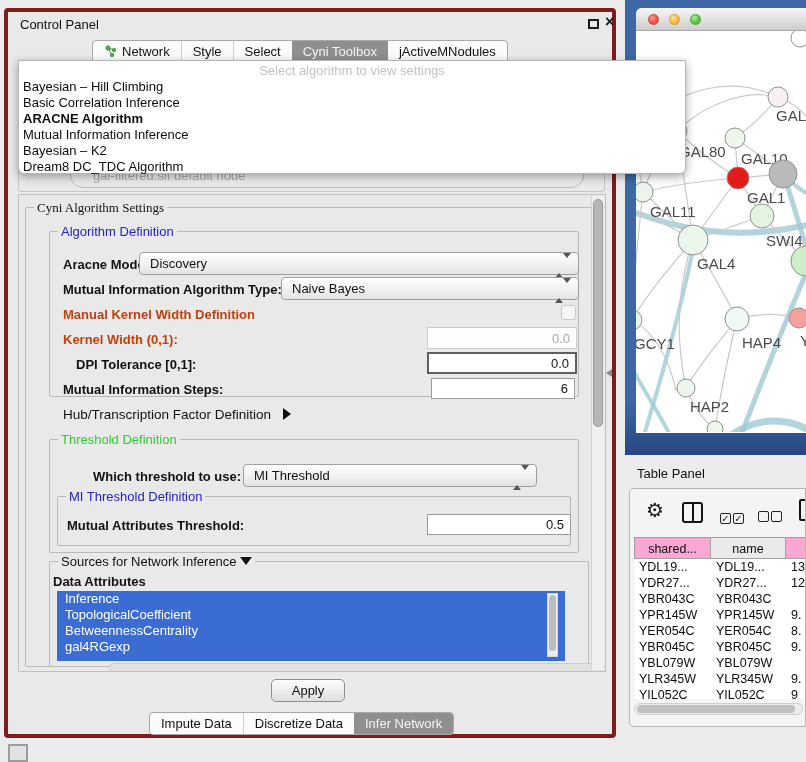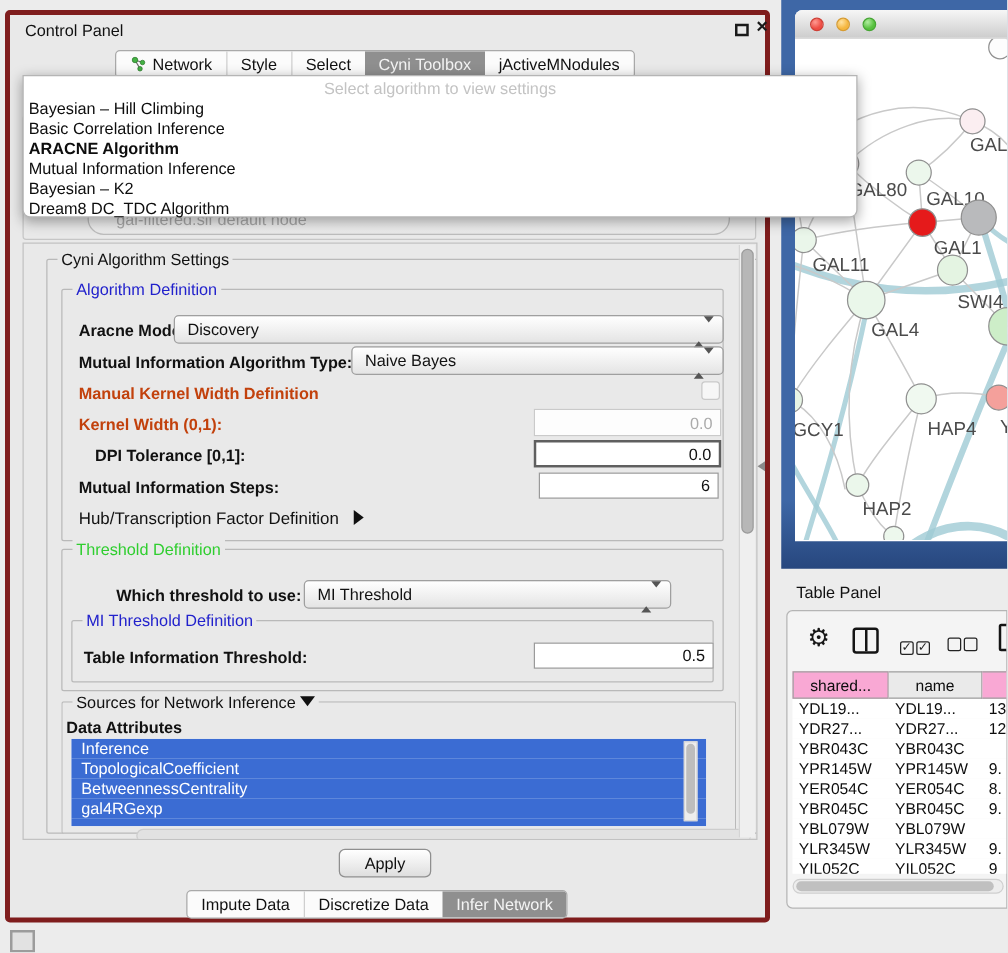--- a/index.html
+++ b/index.html
@@ -189,7 +189,7 @@
 
     <div id="settings-pane">
 
-      <div class="group" style="left:18px;top:12px;width:612px;height:460px;">
+      <div class="group" style="left:6px;top:12px;width:612px;height:460px;font-family:Liberation Serif, serif;">
         <span class="group-label">Cyni Algorithm Settings</span>
       </div>
 

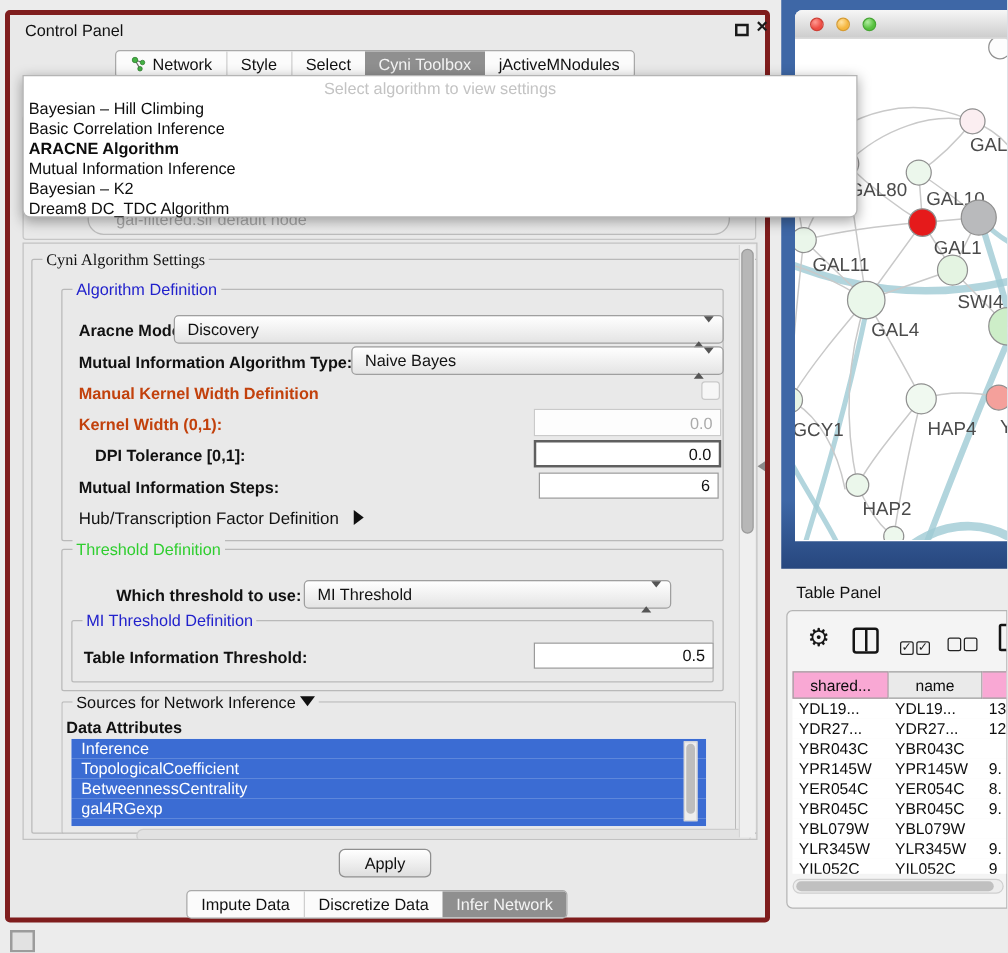--- a/index.html
+++ b/index.html
@@ -193,7 +193,7 @@
         <span class="group-label">Cyni Algorithm Settings</span>
       </div>
 
-      <div class="group" style="left:30px;top:36px;width:530px;height:202px;">
+      <div class="group" style="left:30px;top:36px;width:530px;height:166px;">
         <span class="group-label blue">Algorithm Definition</span>
       </div>
       <div class="lbl" style="left:44px;top:62px;">Aracne Mode:</div>

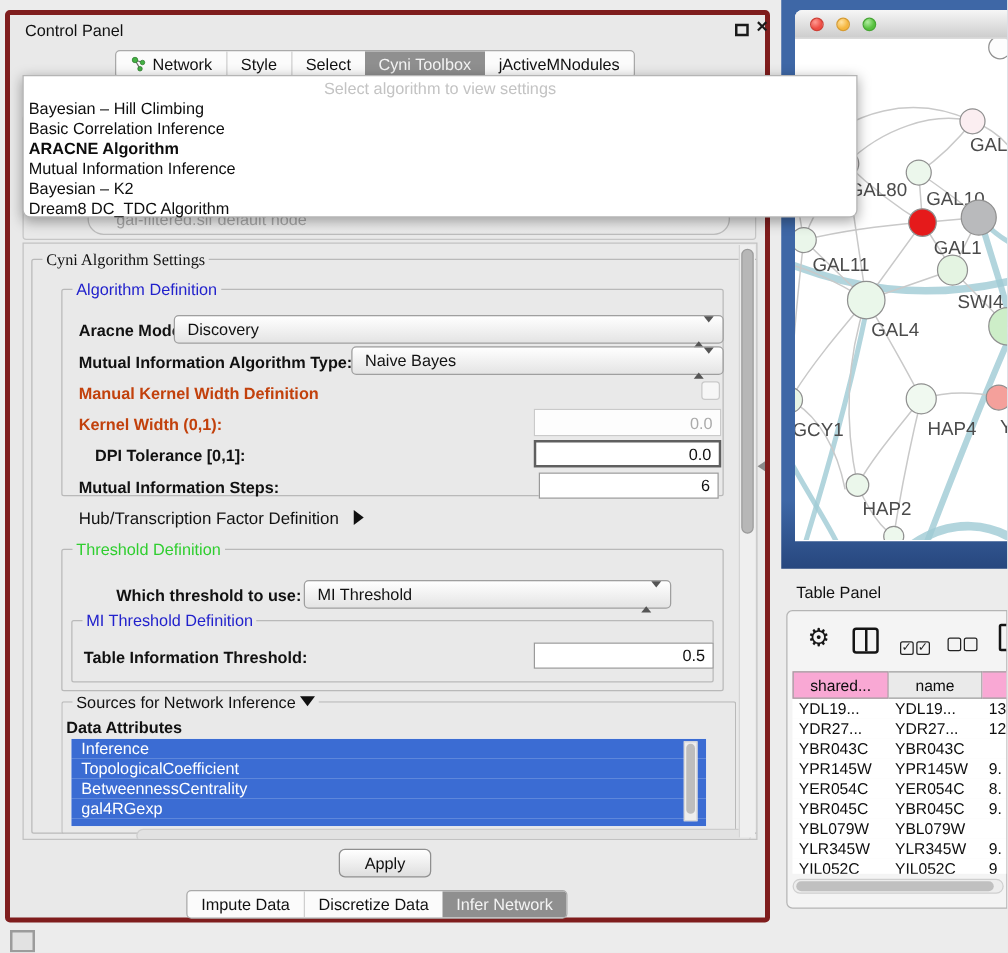--- a/index.html
+++ b/index.html
@@ -231,7 +231,7 @@
       <div class="group" style="left:38px;top:301px;width:514px;height:50px;">
         <span class="group-label blue">MI Threshold Definition</span>
       </div>
-      <div class="lbl" style="left:48px;top:323px;">Table Information Threshold:</div>
+      <div class="lbl" style="left:48px;top:323px;">Mutual Attributes Threshold:</div>
       <div class="tfield" style="left:408px;top:319px;width:144px;height:21px;">0.5</div>
 
       <div class="group" style="left:30px;top:366px;width:540px;height:106px;border-bottom:none;">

● ● ● ● ● ● ●

Instructions to follow -
A single number is the whole answer: how many lines in the data above hold the string "Definition".

Problem solution -
2